Monday, April 30th 2018

AMD "Vega 20" with 32 GB HBM2 3DMark 11 Score Surfaces

Apr 30th, 2018 07:05 Discuss (77 Comments)

With the latest Radeon Vega Instinct reveal, it's becoming increasingly clear that "Vega 20" is an optical shrink of the "Vega 10" GPU die to the new 7 nm silicon fabrication process, which could significantly lower power-draw, enabling AMD to increase clock-speeds. A prototype graphics card based on "Vega 20," armed with a whopping 32 GB of HBM2 memory, was put through 3DMark 11, on a machine powered by a Ryzen 7 1700 processor, and compared with a Radeon Vega Frontier Edition.

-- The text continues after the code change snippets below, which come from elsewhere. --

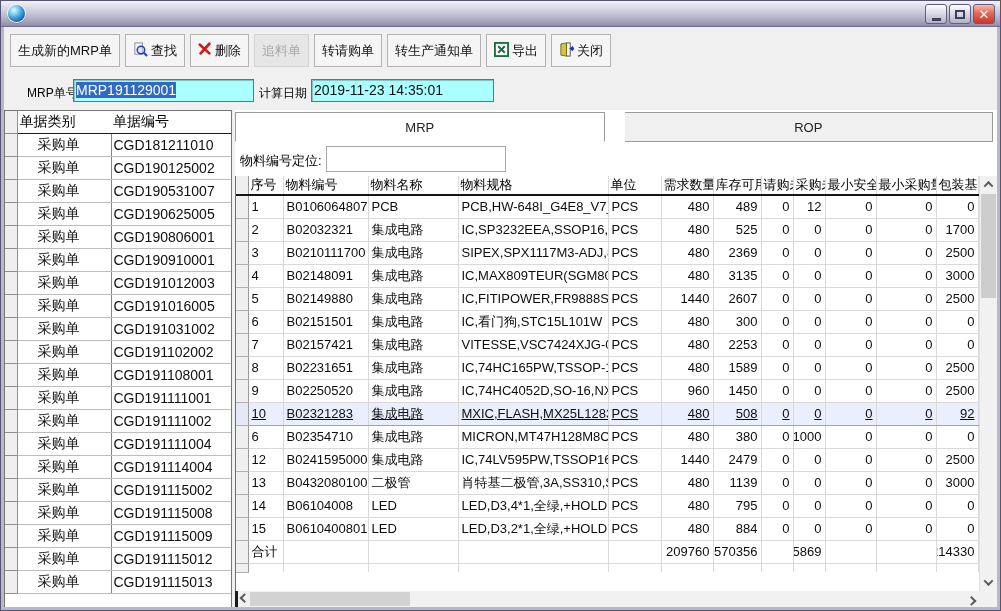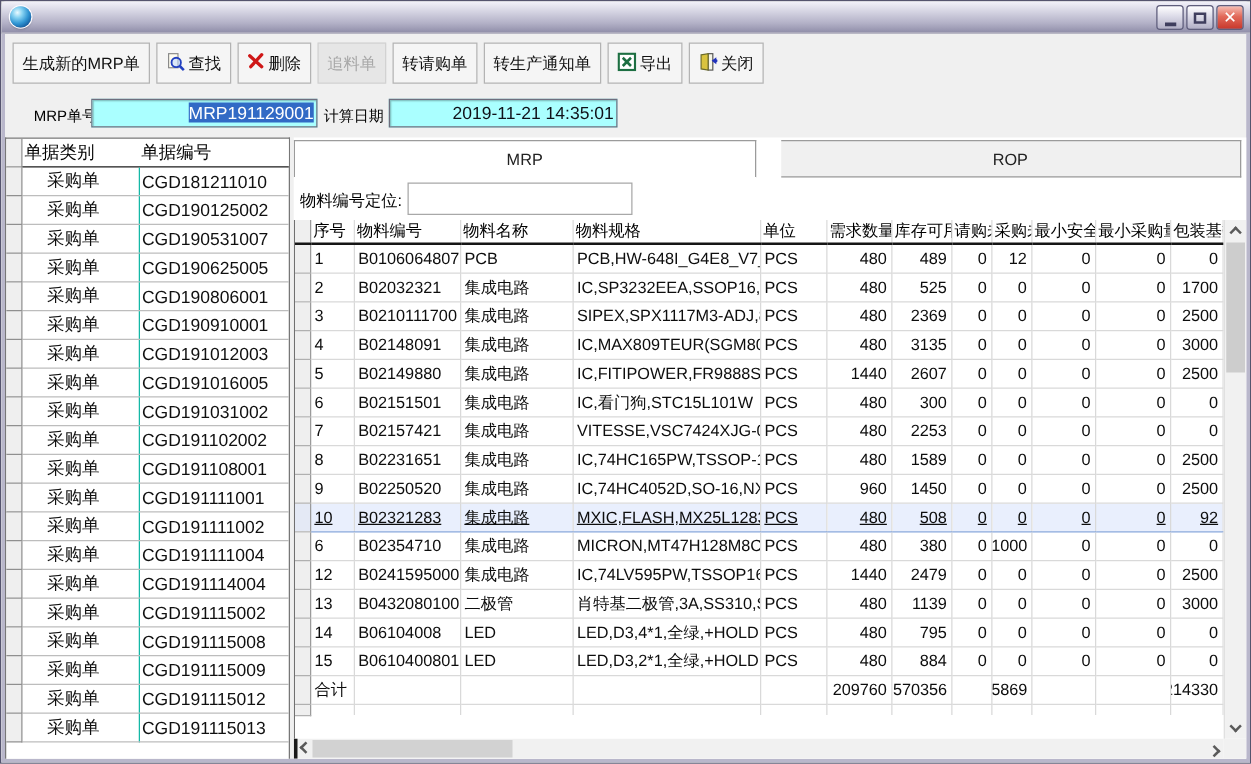--- a/index.html
+++ b/index.html
@@ -38,21 +38,21 @@
     font-size:13px; color:#111; display:flex; align-items:center; gap:3px; cursor:pointer;
     white-space:nowrap; }
   .tbtn.disabled { background:#e6e6e6; border-color:#d2d2d2; color:#a8a8a8; cursor:default; }
   .tbtn svg { flex:none; }
 
   
   .formrow { position:absolute; top:48px; left:12px; right:0; height:35px; font-size:12px;padding-left:39px; }
   .flabel { position:absolute; top:10px; color:#000; }
   .cyanbox { position:absolute; top:4px; height:23px; background:#aaffff;
     border:1px solid #6e6e7e; box-shadow:inset 1px 1px 1px rgba(0,0,0,.25);
-    font-size:14px; line-height:21px; padding:0 2px; color:#101018; white-space:nowrap; overflow:hidden;text-align:right; }
+    font-size:14px; line-height:21px; padding:0 2px; color:#101018; white-space:nowrap; overflow:hidden; }
   .seltext { background:#316ac5; color:#fff; }
 
   
   .leftpanel { position:absolute; top:83px; left:0; width:228px; bottom:0;
     background:#fff; border:1px solid #777; border-bottom:none; overflow:hidden; }
   table.ltable { border-collapse:collapse; table-layout:fixed; width:227px; font-size:14px; }
   .ltable th { height:22px; font-weight:normal; text-align:left; padding:0 2px;
     border-bottom:1px solid #1c1c1c; white-space:nowrap; overflow:hidden; background:#fff; }
   .ltable td { height:23px; padding:0 2px; border-bottom:1px solid #bdbdbd;
     white-space:nowrap; overflow:hidden; color:#101010; }
@@ -179,21 +179,21 @@
       </button>
     </div>
 
     <div class="formrow">
       <span class="flabel" style="left:11px">MRP单号</span>
       <div class="cyanbox" style="left:57px;width:181px">
         <span class="seltext">MRP191129001</span>
       </div>
       <span class="flabel" style="left:243px">计算日期</span>
       <div class="cyanbox" style="left:295px;width:183px">
-        <span>2019-11-21 14:35:01</span>
+        <span>2019-11-23 14:35:01</span>
       </div>
     </div>
 
     <div class="leftpanel">
       <table class="ltable">
         <colgroup>
             <col style="width:12px">
             <col style="width:94px">
             <col style="width:121px">
           </colgroup>

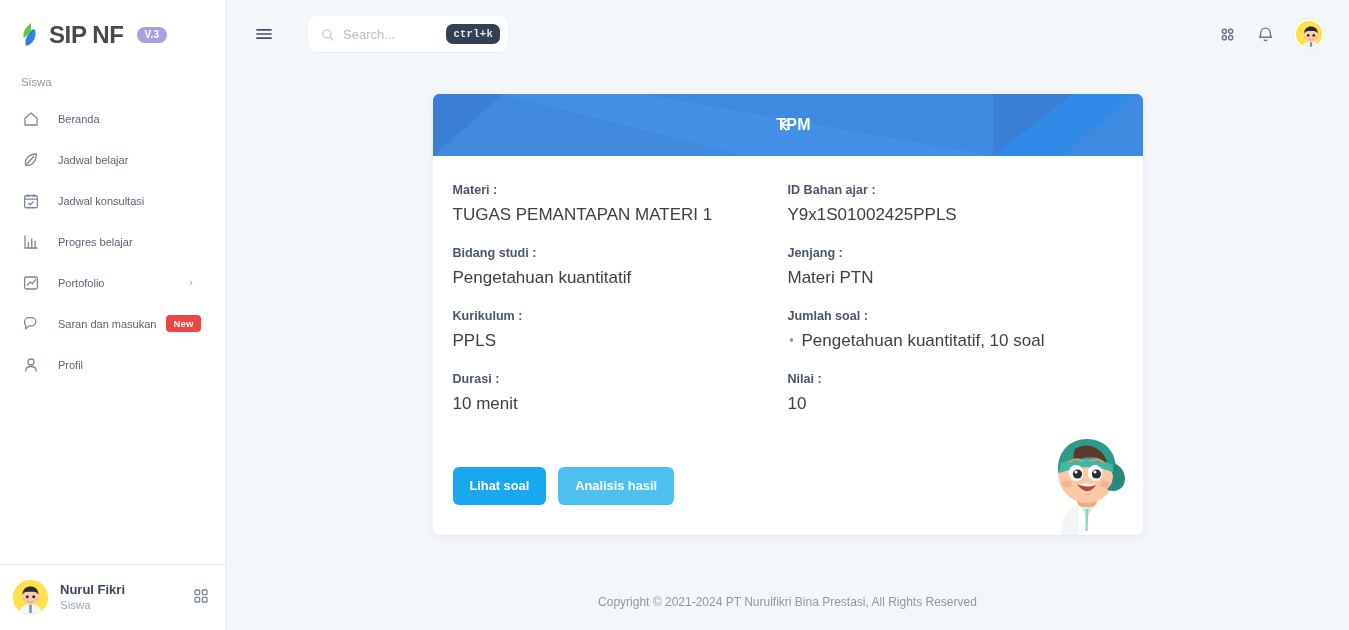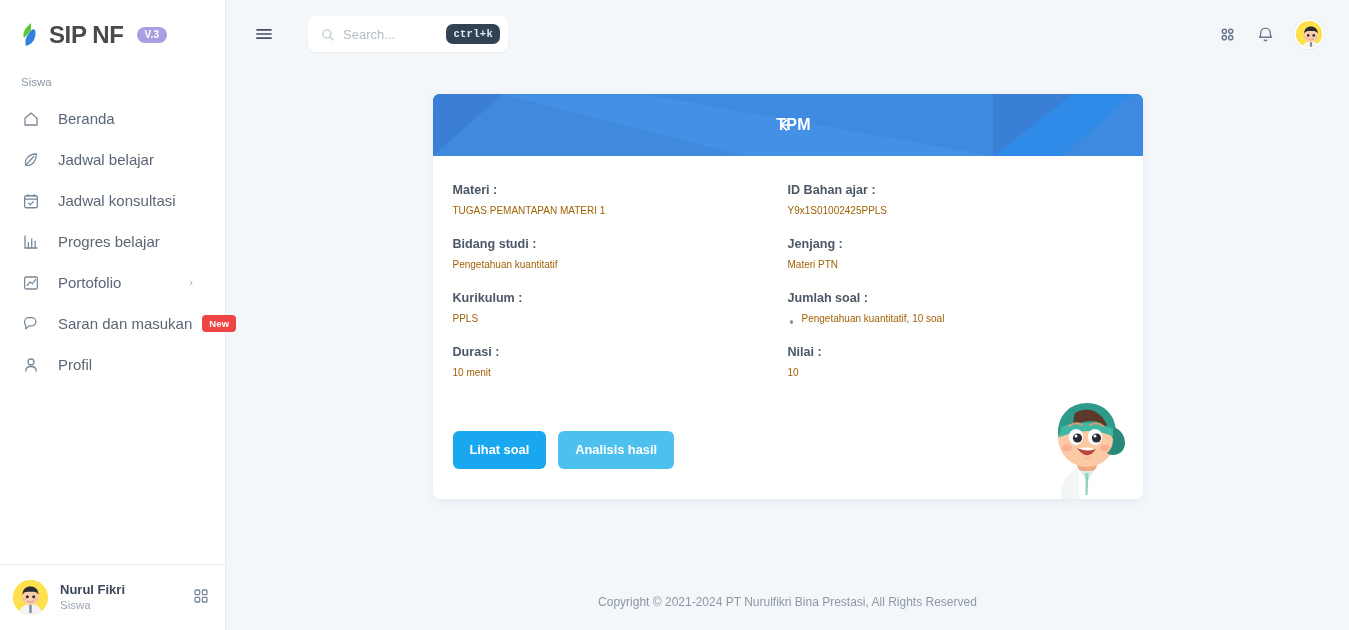--- a/index.html
+++ b/index.html
@@ -46,21 +46,21 @@
     display: flex; align-items: center;
     height: 41px; padding: 0 14px 0 21px;
     cursor: pointer; position: relative;
   }
   .nav-ico {
     width: 20px; height: 20px; flex: 0 0 20px;
     display: flex; align-items: center; justify-content: center;
     color: #7a8798;
   }
   .nav-label {
-    margin-left: 17px; font-size: 15px; color: #5a6676;
+    margin-left: 17px; font-size: 11px; color: #5a6676;
     white-space: nowrap;
   }
   .nav-chev { margin-left: auto; color: #9aa5b3; font-size: 11px; line-height: 1; padding-right: 18px;}
   .badge-new {
     margin-left: 10px; background: #ef4444; color: #fff;
     font-size: 9.5px; font-weight: bold;
     border-radius: 4px; padding: 3px 7px 3px;
     letter-spacing: .2px;
   }
   .sb-footer {
@@ -149,21 +149,21 @@
   .card-body { padding: 27px 20px 0 20px; position: relative; }
   .grid {
     display: grid; grid-template-columns: 1fr 1fr;
     column-gap: 0px; row-gap: 0px;
   }
   .field { padding: 0 0 21px 0; }
   .field-label {
     font-size: 12.6px; font-weight: bold; color: #4c5867;
     margin-bottom: 8px;
   }
-  .field-value { font-size: 10px; color: #a16207; }
+  .field-value { font-size: 17px; color: #404040; }
   .field-value ul { list-style: none; }
   .field-value li { position: relative; padding-left: 14px; }
   .field-value li:before {
     content: ""; position: absolute; left: 2px; top: 7px;
     width: 3.5px; height: 3.5px; border-radius: 50%; background: #8a95a3;
   }
   .actions { display: flex; gap: 12px; padding: 11px 0 30px 0; }
   .btn {
     border: 0; border-radius: 6px; cursor: pointer;
     font-family: "Liberation Sans", sans-serif;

The prototype had lower GPU clock-speeds than the Vega Frontier Edition, at 1.00 GHz, vs. up to 1.60 GHz of the Vega Frontier Edition. Its memory, however, was clocked higher, at 1250 MHz (640 GB/s) vs. 945 MHz (483 GB/s). Despite significantly lower GPU clocks, the supposed "Vega 20" prototype appears to score higher performance clock-for-clock, but loses out on overall performance, in all tests. This could mean "Vega 20" is not just an optical-shrink of "Vega 10," but also benefits from newer architecture features, besides faster memory.

Source: VideoCardz

Add your own comment

77 Comments on AMD "Vega 20" with 32 GB HBM2 3DMark 11 Score Surfaces

#51

efikkan

FordGT90ConceptThat's how starved Vega is for bandwidth. Remember, Vega 64 and Fury X have the same bandwidth. Vega 64's shaders can handle about 80% more throughput per shader than Fury X thanks to NCU and higher clockspeeds but it only gets a fraction of that because Vega 64's shaders are constantly waiting on the memory subsystem to feed it more data. Evidencing this is how miners underclock and undervolt the GPU while overclocking the VRAM. Vega 20 finally gives Vega the bandwidth it has always needed. Granted, if the task at hand doesn't require lots of higher level memory accesses, it won't see much benefit from the extra stacks.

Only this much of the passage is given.